[What the task asks] Exclude the pictures, then repeat exactly each line from the one containing "- Review: J.Crew" to the final line of the records that follow.
○ ○ ○ ○ ○ ○ ○
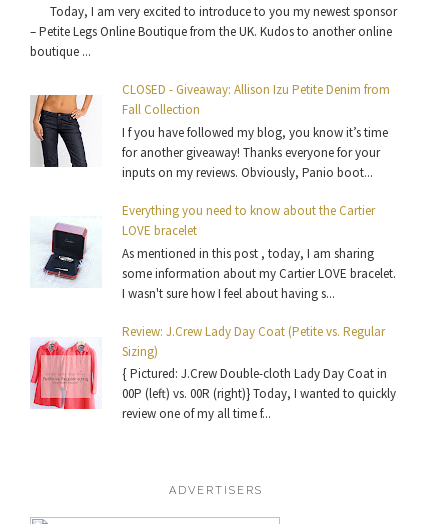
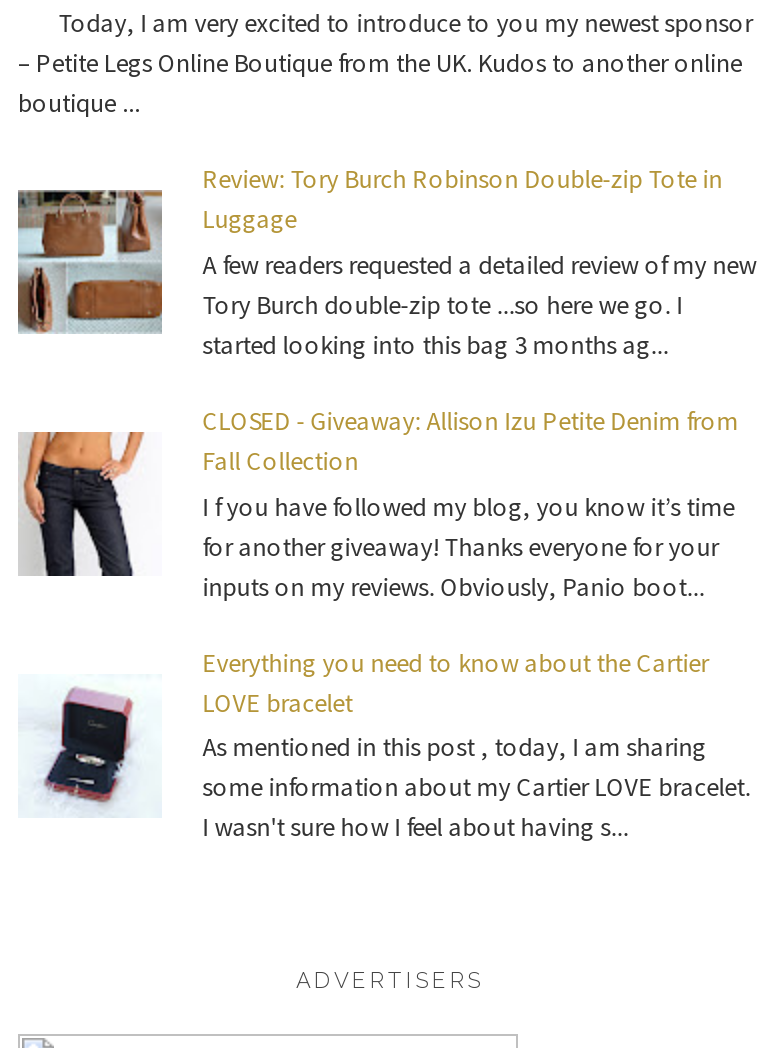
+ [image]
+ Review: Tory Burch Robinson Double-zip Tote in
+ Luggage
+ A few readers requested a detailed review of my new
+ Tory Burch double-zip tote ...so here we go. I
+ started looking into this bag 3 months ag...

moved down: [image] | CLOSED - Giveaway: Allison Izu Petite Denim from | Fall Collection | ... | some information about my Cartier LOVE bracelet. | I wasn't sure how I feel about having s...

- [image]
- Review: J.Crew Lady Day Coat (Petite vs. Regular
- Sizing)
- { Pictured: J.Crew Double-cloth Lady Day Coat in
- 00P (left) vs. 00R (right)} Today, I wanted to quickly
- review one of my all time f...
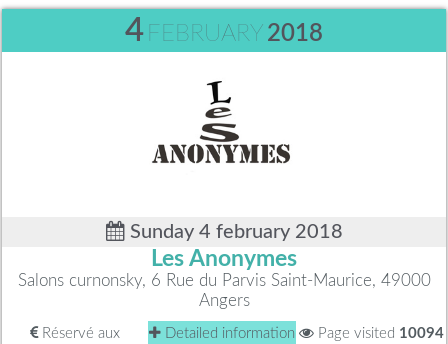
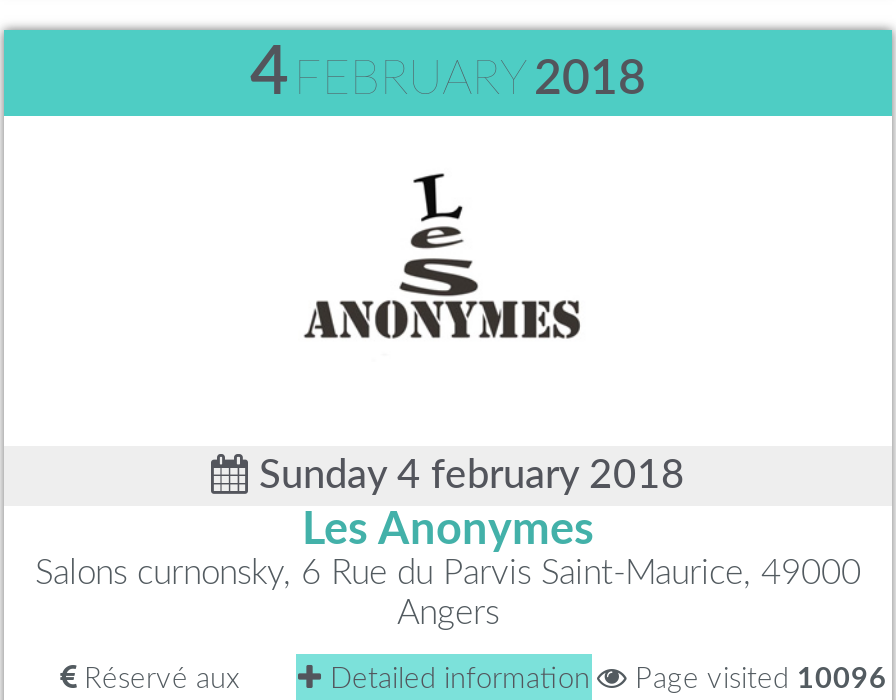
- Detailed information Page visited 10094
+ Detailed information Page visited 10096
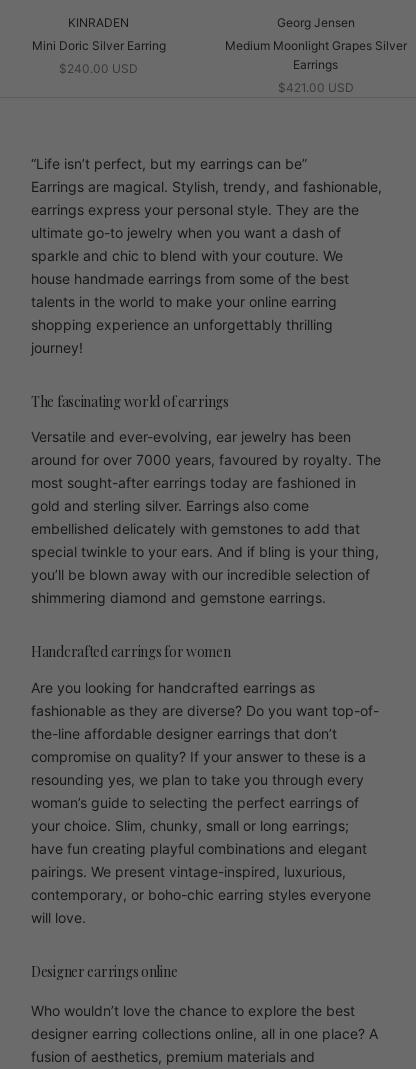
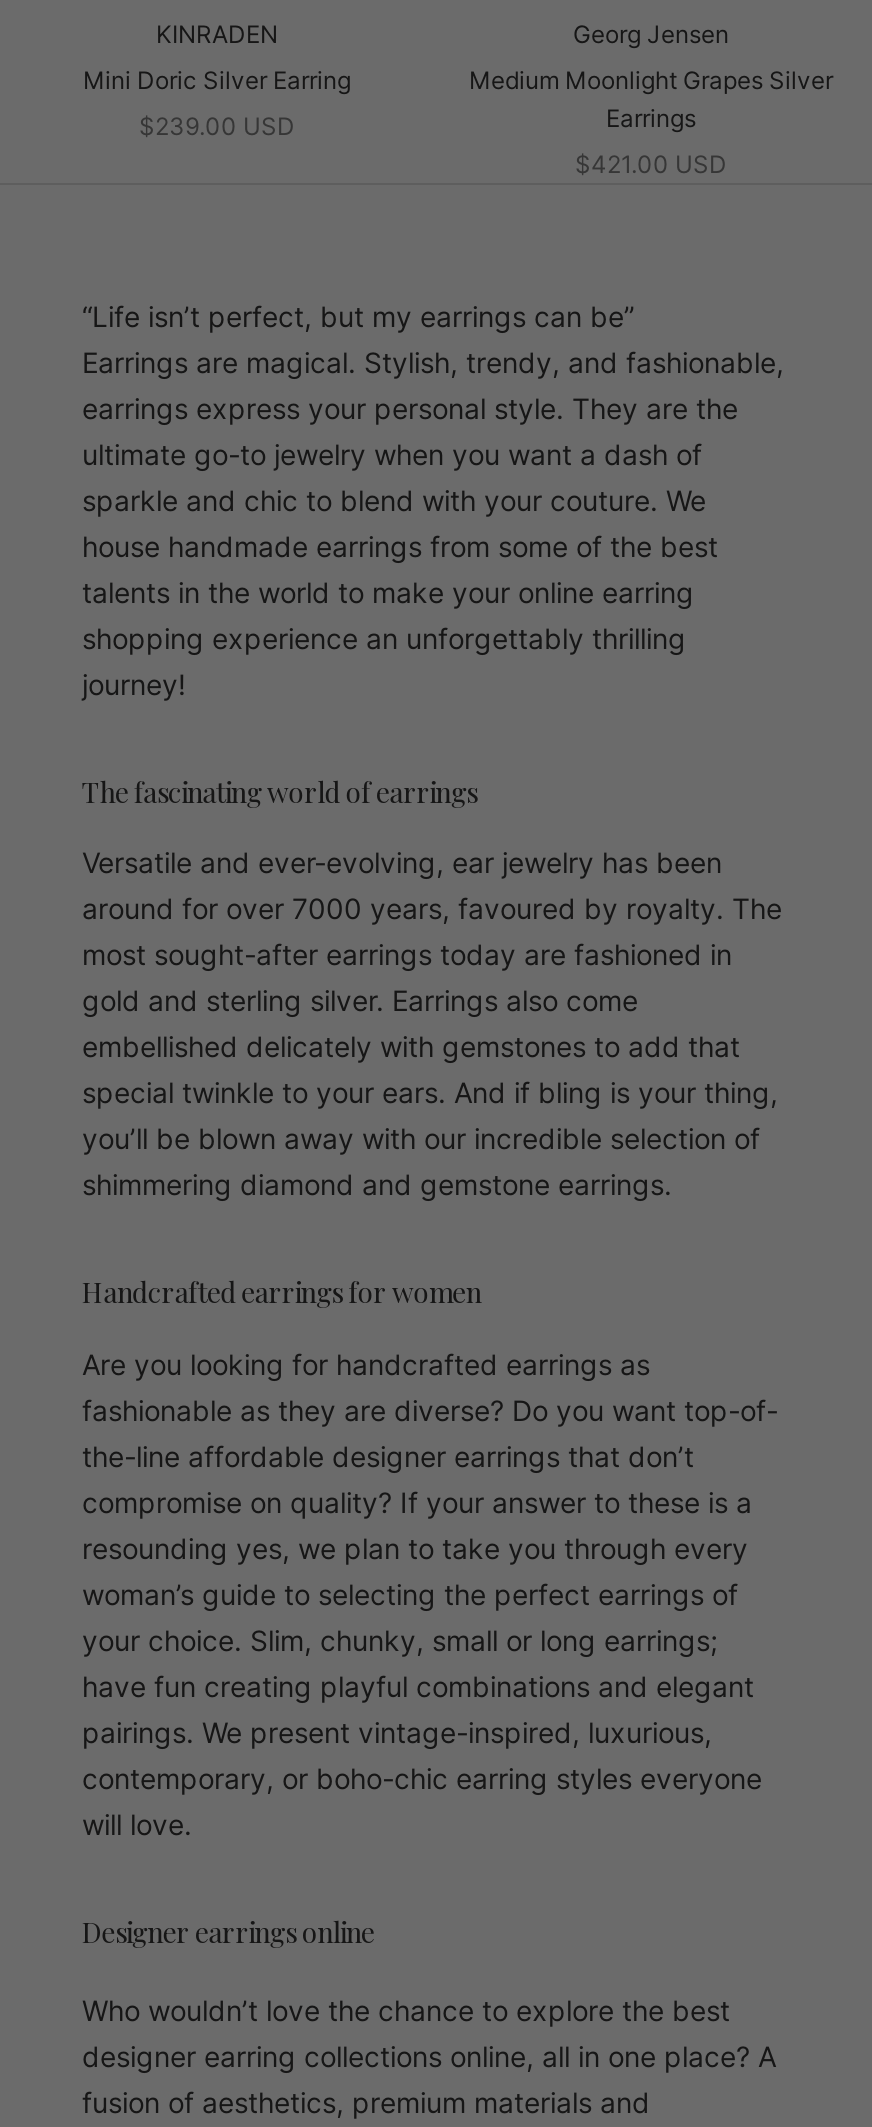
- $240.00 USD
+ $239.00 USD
○ ○ ○ ○ ○ ○ ○
[Task solution]
- Review: J.Crew Lady Day Coat (Petite vs. Regular
- Sizing)
- { Pictured: J.Crew Double-cloth Lady Day Coat in
- 00P (left) vs. 00R (right)} Today, I wanted to quickly
- review one of my all time f...
- Detailed information Page visited 10094
+ Detailed information Page visited 10096
- $240.00 USD
+ $239.00 USD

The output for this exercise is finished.